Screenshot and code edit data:
Content starts
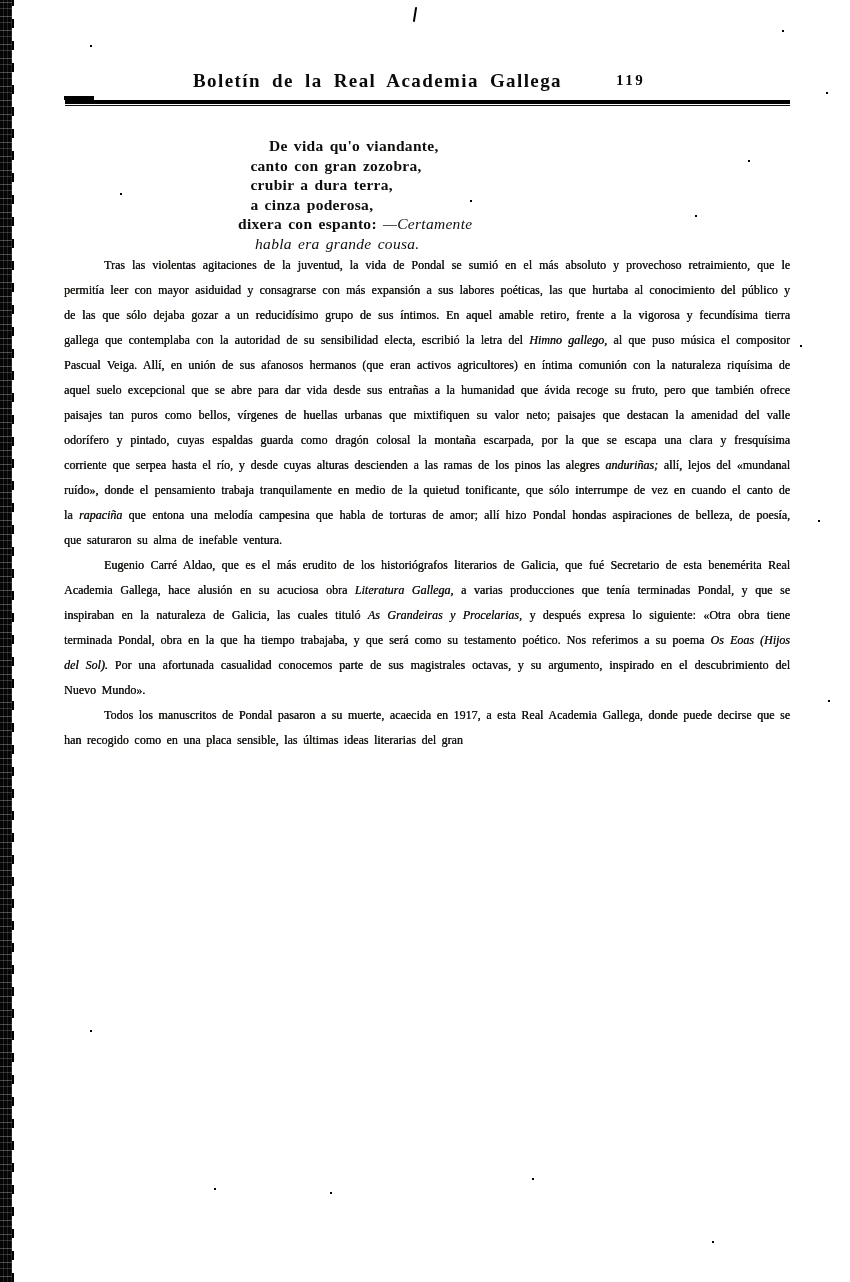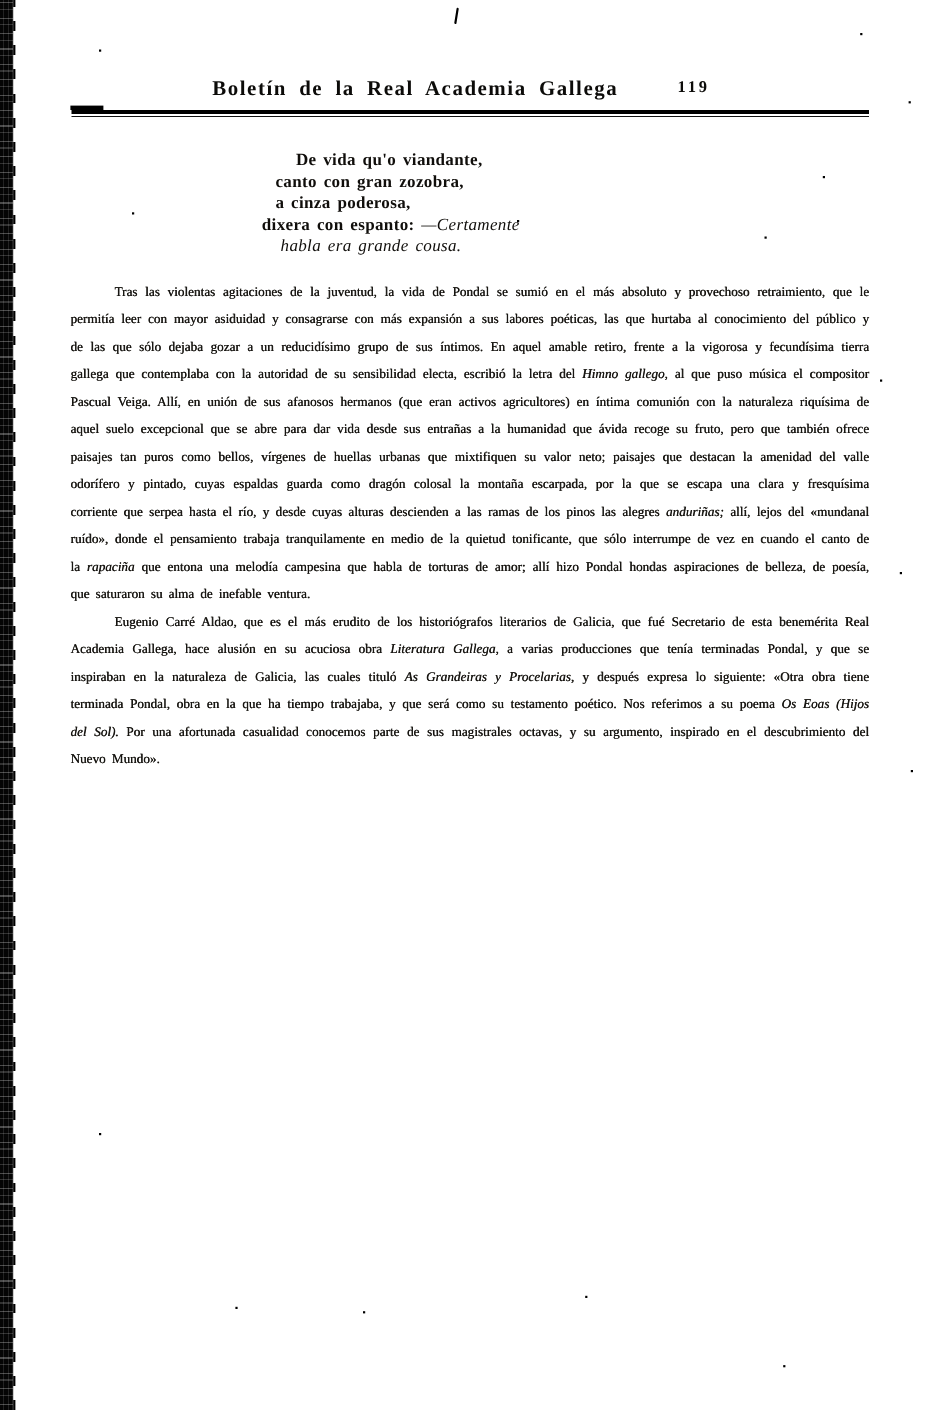--- a/index.html
+++ b/index.html
@@ -106,6 +106,7 @@
   <div class="epigraph" id="epigraph">
       <div class="verse-line" style="margin-left: 2em;"><span>De vida qu'o viandante,</span></div>
       <div class="verse-line" style="margin-left: 0.8em;"><span>canto con gran zozobra,</span></div>
+      <div class="verse-line" style="margin-left: 0.8em;"><span>crubir a dura terra,</span></div>
       <div class="verse-line" style="margin-left: 0.8em;"><span>a cinza poderosa,</span></div>
       <div class="verse-line" style="margin-left: 0em;"><span>dixera con espanto: </span><span class="it">—Certamente</span></div>
       <div class="verse-line" style="margin-left: 1.1em;"><span class="it">habla era grande cousa.</span></div>

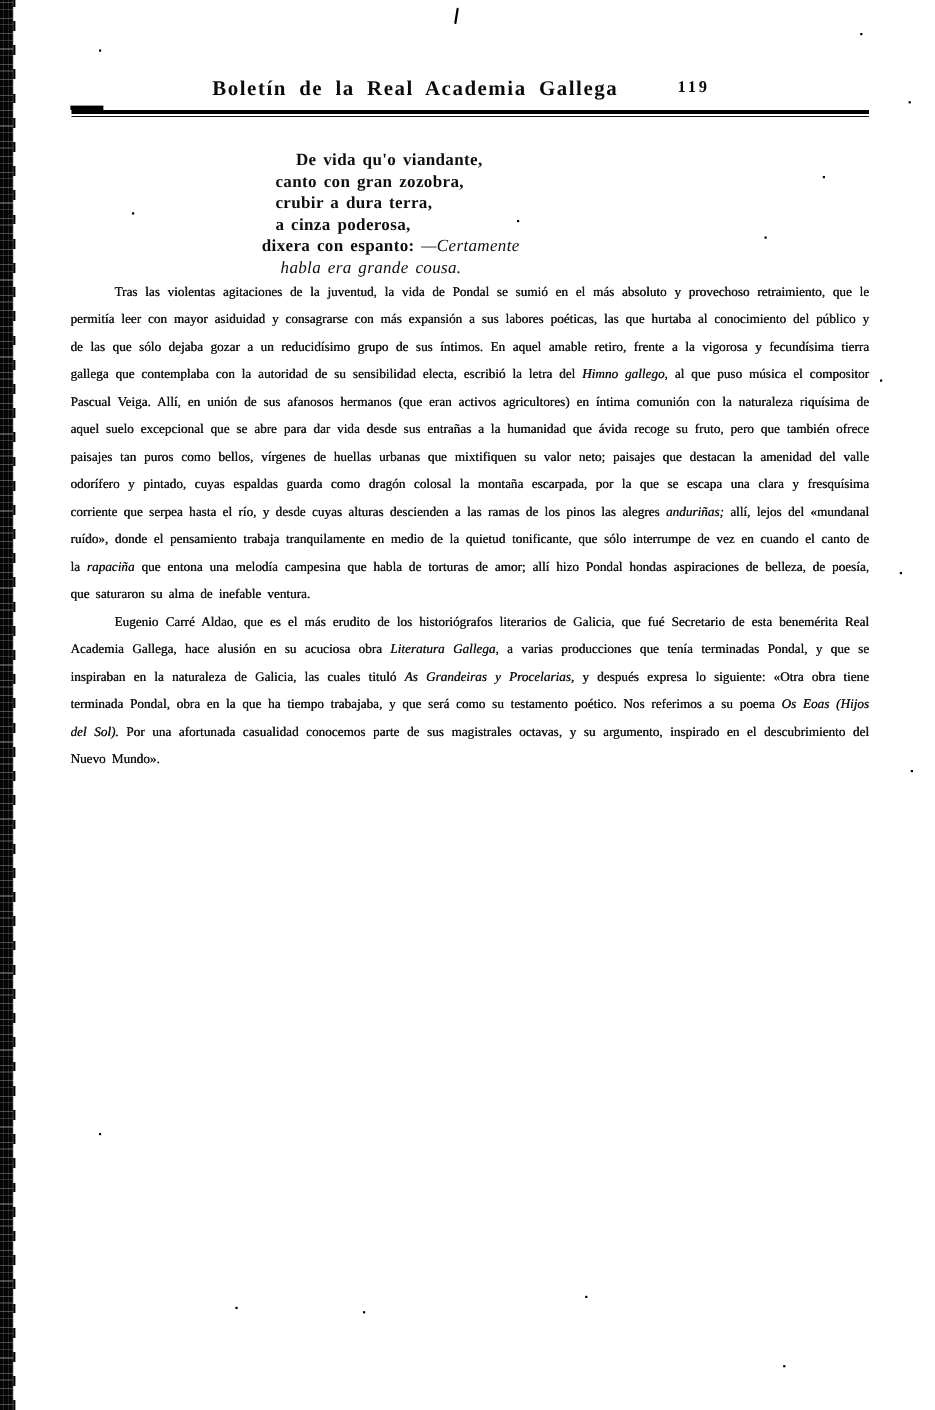--- a/index.html
+++ b/index.html
@@ -115,6 +115,7 @@
   <div class="body-text" id="body-text">
       <p><span>Tras las violentas agitaciones de la juventud, la vida de Pondal se sumió en el más absoluto y provechoso retraimiento, que le permitía leer con mayor asiduidad y consagrarse con más expansión a sus labores poéticas, las que hurtaba al conocimiento del público y de las que sólo dejaba gozar a un reducidísimo grupo de sus íntimos. En aquel amable retiro, frente a la vigorosa y fecundísima tierra gallega que contemplaba con la autoridad de su sensibilidad electa, escribió la letra del </span><span class="it">Himno gallego,</span><span> al que puso música el compositor Pascual Veiga. Allí, en unión de sus afanosos hermanos (que eran activos agricultores) en íntima comunión con la naturaleza riquísima de aquel suelo excepcional que se abre para dar vida desde sus entrañas a la humanidad que ávida recoge su fruto, pero que también ofrece paisajes tan puros como bellos, vírgenes de huellas urbanas que mixtifiquen su valor neto; paisajes que destacan la amenidad del valle odorífero y pintado, cuyas espaldas guarda como dragón colosal la montaña escarpada, por la que se escapa una clara y fresquísima corriente que serpea hasta el río, y desde cuyas alturas descienden a las ramas de los pinos las alegres </span><span class="it">anduriñas;</span><span> allí, lejos del «mundanal ruído», donde el pensamiento trabaja tranquilamente en medio de la quietud tonificante, que sólo interrumpe de vez en cuando el canto de la </span><span class="it">rapaciña</span><span> que entona una melodía campesina que habla de torturas de amor; allí hizo Pondal hondas aspiraciones de belleza, de poesía, que saturaron su alma de inefable ventura.</span></p>
       <p><span>Eugenio Carré Aldao, que es el más erudito de los historiógrafos literarios de Galicia, que fué Secretario de esta benemérita Real Academia Gallega, hace alusión en su acuciosa obra </span><span class="it">Literatura Gallega,</span><span> a varias producciones que tenía terminadas Pondal, y que se inspiraban en la naturaleza de Galicia, las cuales tituló </span><span class="it">As Grandeiras y Procelarias,</span><span> y después expresa lo siguiente: «Otra obra tiene terminada Pondal, obra en la que ha tiempo trabajaba, y que será como su testamento poético. Nos referimos a su poema </span><span class="it">Os Eoas (Hijos del Sol).</span><span> Por una afortunada casualidad conocemos parte de sus magistrales octavas, y su argumento, inspirado en el descubrimiento del Nuevo Mundo».</span></p>
+      <p><span>Todos los manuscritos de Pondal pasaron a su muerte, acaecida en 1917, a esta Real Academia Gallega, donde puede decirse que se han recogido como en una placa sensible, las últimas ideas literarias del gran</span></p>
     </div>
 
 </div>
Content ends
- ASSIGNMENT -
Verbatim output of every entry above is required, though pictures are to be left out.

- COMPLETED EXERCISE -
--- a/index.html
+++ b/index.html
@@ -106,6 +106,7 @@
   <div class="epigraph" id="epigraph">
       <div class="verse-line" style="margin-left: 2em;"><span>De vida qu'o viandante,</span></div>
       <div class="verse-line" style="margin-left: 0.8em;"><span>canto con gran zozobra,</span></div>
+      <div class="verse-line" style="margin-left: 0.8em;"><span>crubir a dura terra,</span></div>
       <div class="verse-line" style="margin-left: 0.8em;"><span>a cinza poderosa,</span></div>
       <div class="verse-line" style="margin-left: 0em;"><span>dixera con espanto: </span><span class="it">—Certamente</span></div>
       <div class="verse-line" style="margin-left: 1.1em;"><span class="it">habla era grande cousa.</span></div>

--- a/index.html
+++ b/index.html
@@ -115,6 +115,7 @@
   <div class="body-text" id="body-text">
       <p><span>Tras las violentas agitaciones de la juventud, la vida de Pondal se sumió en el más absoluto y provechoso retraimiento, que le permitía leer con mayor asiduidad y consagrarse con más expansión a sus labores poéticas, las que hurtaba al conocimiento del público y de las que sólo dejaba gozar a un reducidísimo grupo de sus íntimos. En aquel amable retiro, frente a la vigorosa y fecundísima tierra gallega que contemplaba con la autoridad de su sensibilidad electa, escribió la letra del </span><span class="it">Himno gallego,</span><span> al que puso música el compositor Pascual Veiga. Allí, en unión de sus afanosos hermanos (que eran activos agricultores) en íntima comunión con la naturaleza riquísima de aquel suelo excepcional que se abre para dar vida desde sus entrañas a la humanidad que ávida recoge su fruto, pero que también ofrece paisajes tan puros como bellos, vírgenes de huellas urbanas que mixtifiquen su valor neto; paisajes que destacan la amenidad del valle odorífero y pintado, cuyas espaldas guarda como dragón colosal la montaña escarpada, por la que se escapa una clara y fresquísima corriente que serpea hasta el río, y desde cuyas alturas descienden a las ramas de los pinos las alegres </span><span class="it">anduriñas;</span><span> allí, lejos del «mundanal ruído», donde el pensamiento trabaja tranquilamente en medio de la quietud tonificante, que sólo interrumpe de vez en cuando el canto de la </span><span class="it">rapaciña</span><span> que entona una melodía campesina que habla de torturas de amor; allí hizo Pondal hondas aspiraciones de belleza, de poesía, que saturaron su alma de inefable ventura.</span></p>
       <p><span>Eugenio Carré Aldao, que es el más erudito de los historiógrafos literarios de Galicia, que fué Secretario de esta benemérita Real Academia Gallega, hace alusión en su acuciosa obra </span><span class="it">Literatura Gallega,</span><span> a varias producciones que tenía terminadas Pondal, y que se inspiraban en la naturaleza de Galicia, las cuales tituló </span><span class="it">As Grandeiras y Procelarias,</span><span> y después expresa lo siguiente: «Otra obra tiene terminada Pondal, obra en la que ha tiempo trabajaba, y que será como su testamento poético. Nos referimos a su poema </span><span class="it">Os Eoas (Hijos del Sol).</span><span> Por una afortunada casualidad conocemos parte de sus magistrales octavas, y su argumento, inspirado en el descubrimiento del Nuevo Mundo».</span></p>
+      <p><span>Todos los manuscritos de Pondal pasaron a su muerte, acaecida en 1917, a esta Real Academia Gallega, donde puede decirse que se han recogido como en una placa sensible, las últimas ideas literarias del gran</span></p>
     </div>
 
 </div>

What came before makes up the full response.